■ **Data under study**

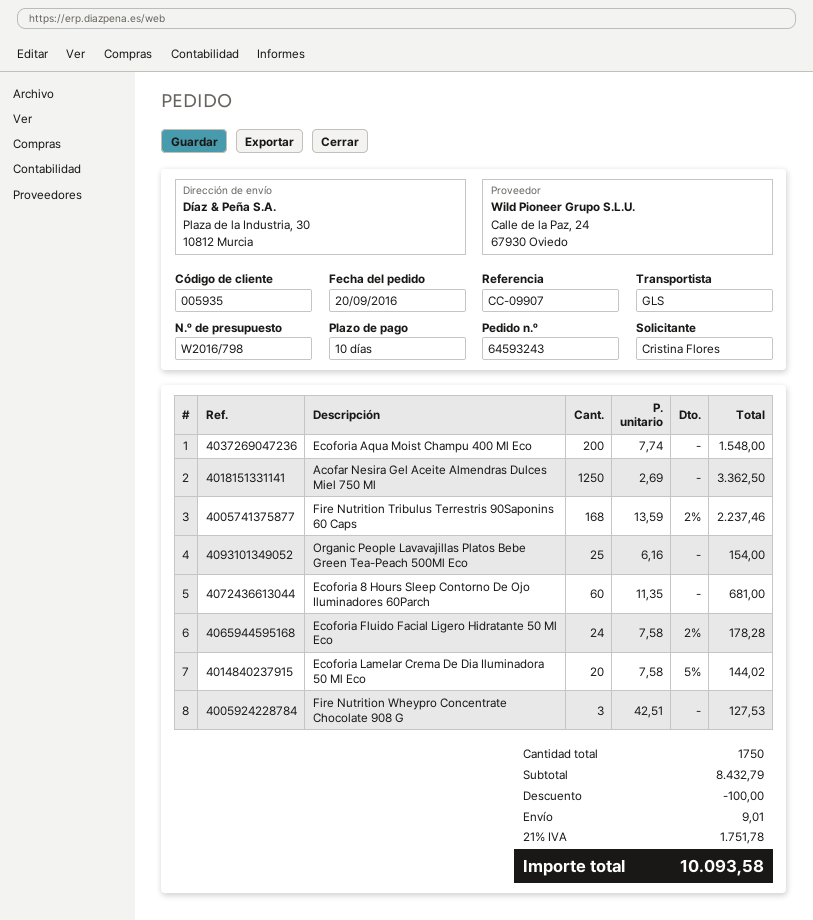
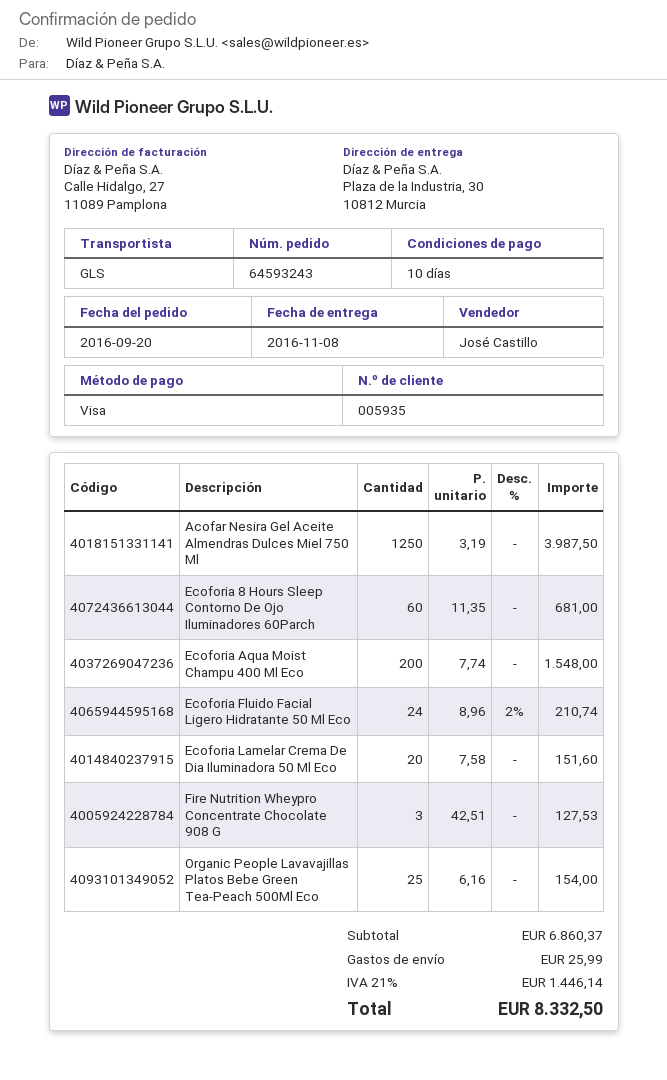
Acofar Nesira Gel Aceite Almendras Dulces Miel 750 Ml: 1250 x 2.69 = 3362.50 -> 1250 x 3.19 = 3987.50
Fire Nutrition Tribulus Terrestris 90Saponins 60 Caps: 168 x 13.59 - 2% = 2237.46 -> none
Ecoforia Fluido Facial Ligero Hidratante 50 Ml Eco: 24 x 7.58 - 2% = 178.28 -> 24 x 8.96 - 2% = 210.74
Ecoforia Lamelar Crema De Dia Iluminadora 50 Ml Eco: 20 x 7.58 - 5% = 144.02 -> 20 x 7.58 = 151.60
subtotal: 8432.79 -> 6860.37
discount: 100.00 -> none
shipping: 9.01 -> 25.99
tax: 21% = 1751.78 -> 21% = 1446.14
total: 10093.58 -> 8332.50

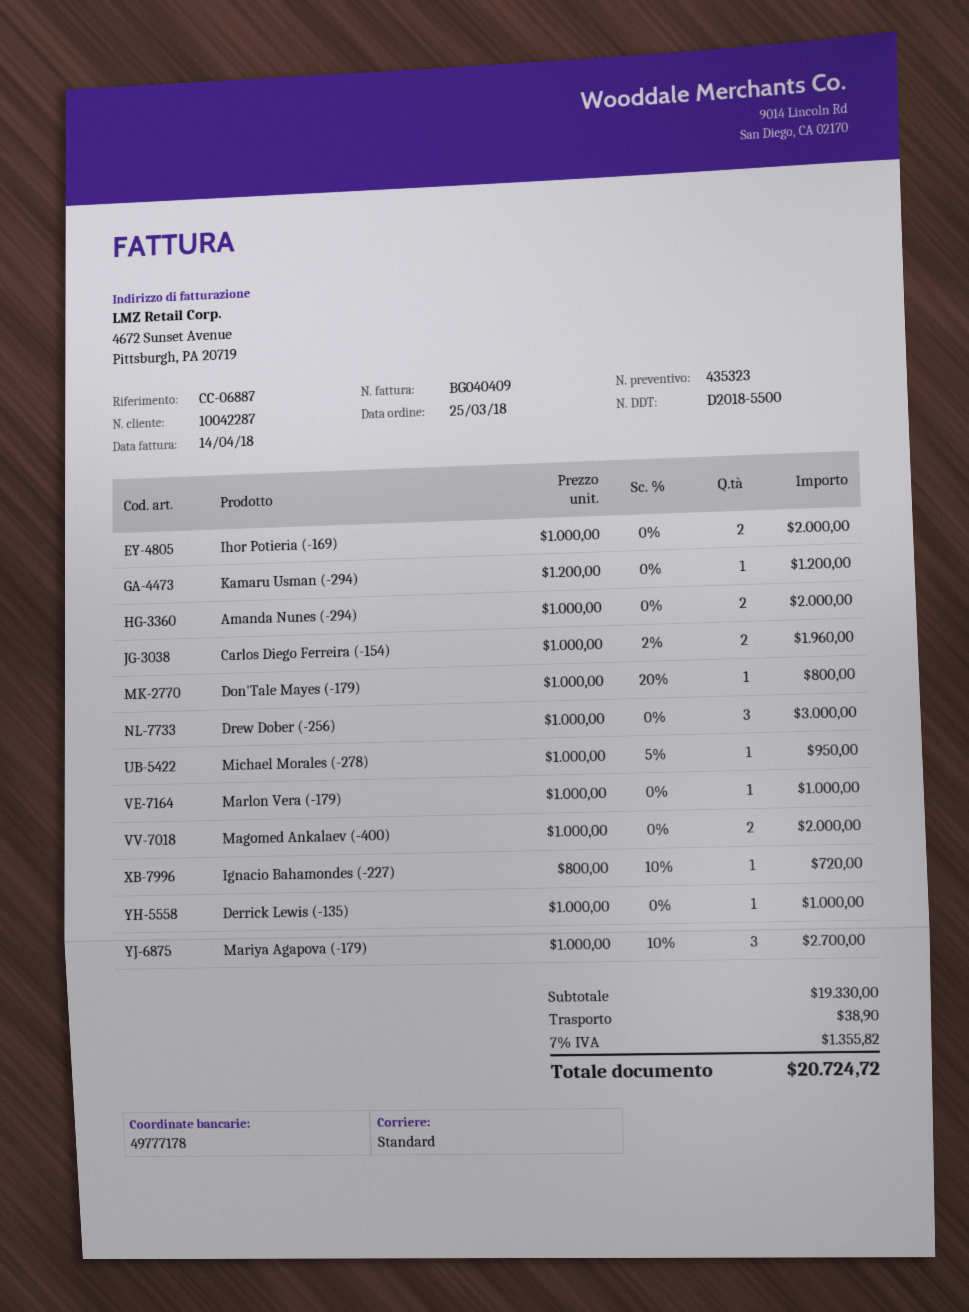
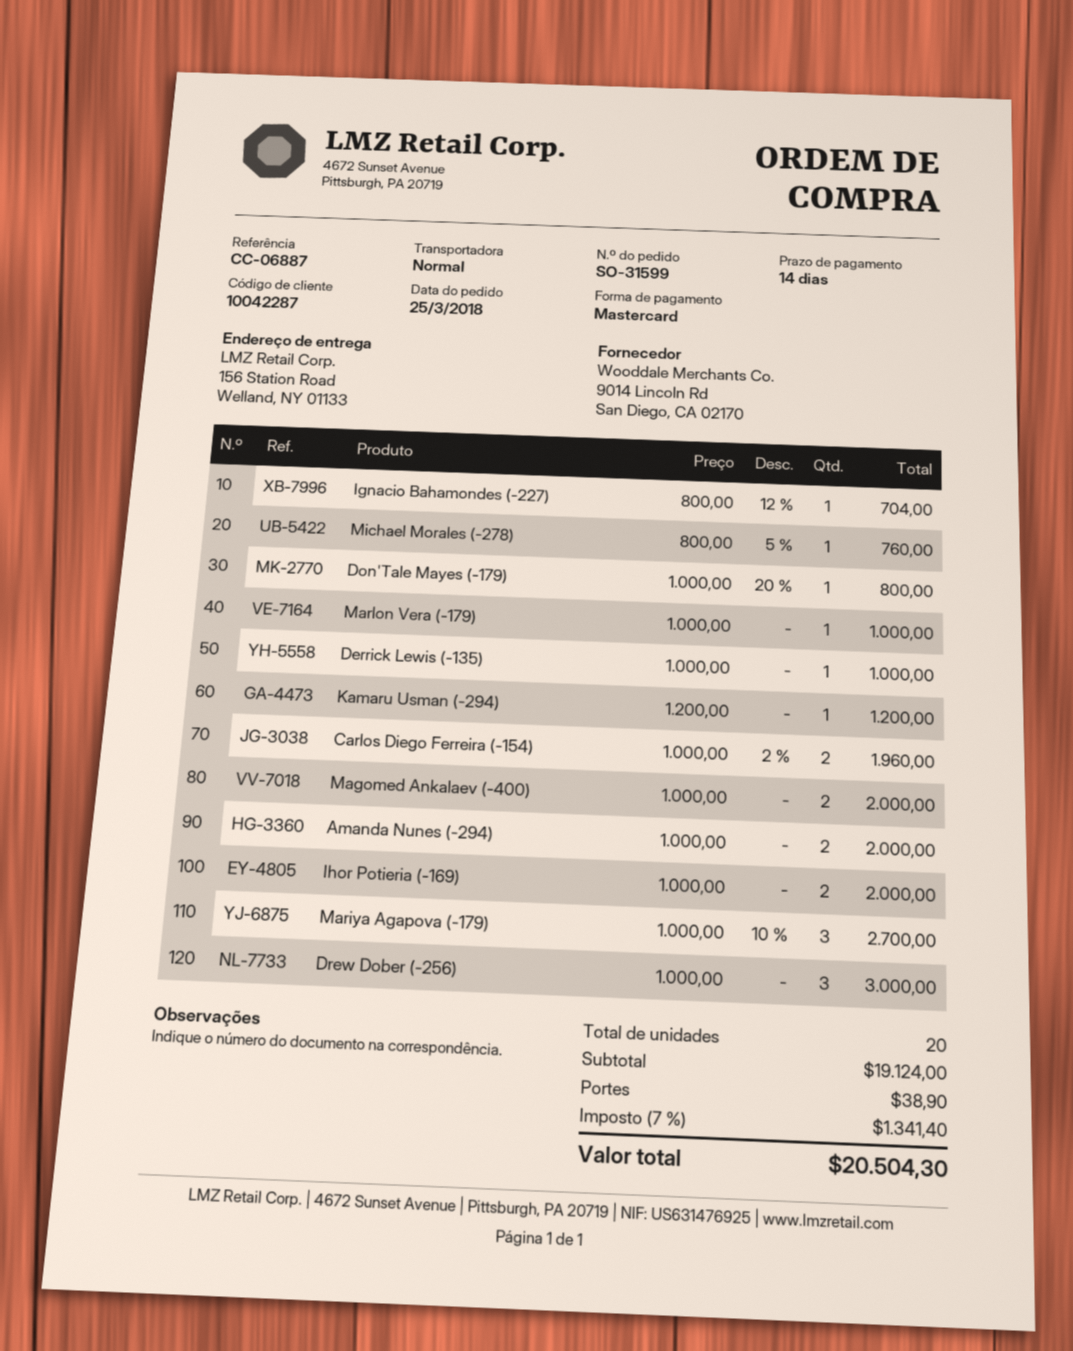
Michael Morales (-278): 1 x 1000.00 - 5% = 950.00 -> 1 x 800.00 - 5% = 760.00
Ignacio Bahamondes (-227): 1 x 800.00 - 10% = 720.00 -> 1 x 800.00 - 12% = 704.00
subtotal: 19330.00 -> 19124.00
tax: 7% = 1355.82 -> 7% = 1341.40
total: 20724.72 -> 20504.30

■ **Exercise requirements**
Return the full listing above verbatim, please, but without its images.

■ **Problem solution**
Acofar Nesira Gel Aceite Almendras Dulces Miel 750 Ml: 1250 x 2.69 = 3362.50 -> 1250 x 3.19 = 3987.50
Fire Nutrition Tribulus Terrestris 90Saponins 60 Caps: 168 x 13.59 - 2% = 2237.46 -> none
Ecoforia Fluido Facial Ligero Hidratante 50 Ml Eco: 24 x 7.58 - 2% = 178.28 -> 24 x 8.96 - 2% = 210.74
Ecoforia Lamelar Crema De Dia Iluminadora 50 Ml Eco: 20 x 7.58 - 5% = 144.02 -> 20 x 7.58 = 151.60
subtotal: 8432.79 -> 6860.37
discount: 100.00 -> none
shipping: 9.01 -> 25.99
tax: 21% = 1751.78 -> 21% = 1446.14
total: 10093.58 -> 8332.50

Michael Morales (-278): 1 x 1000.00 - 5% = 950.00 -> 1 x 800.00 - 5% = 760.00
Ignacio Bahamondes (-227): 1 x 800.00 - 10% = 720.00 -> 1 x 800.00 - 12% = 704.00
subtotal: 19330.00 -> 19124.00
tax: 7% = 1355.82 -> 7% = 1341.40
total: 20724.72 -> 20504.30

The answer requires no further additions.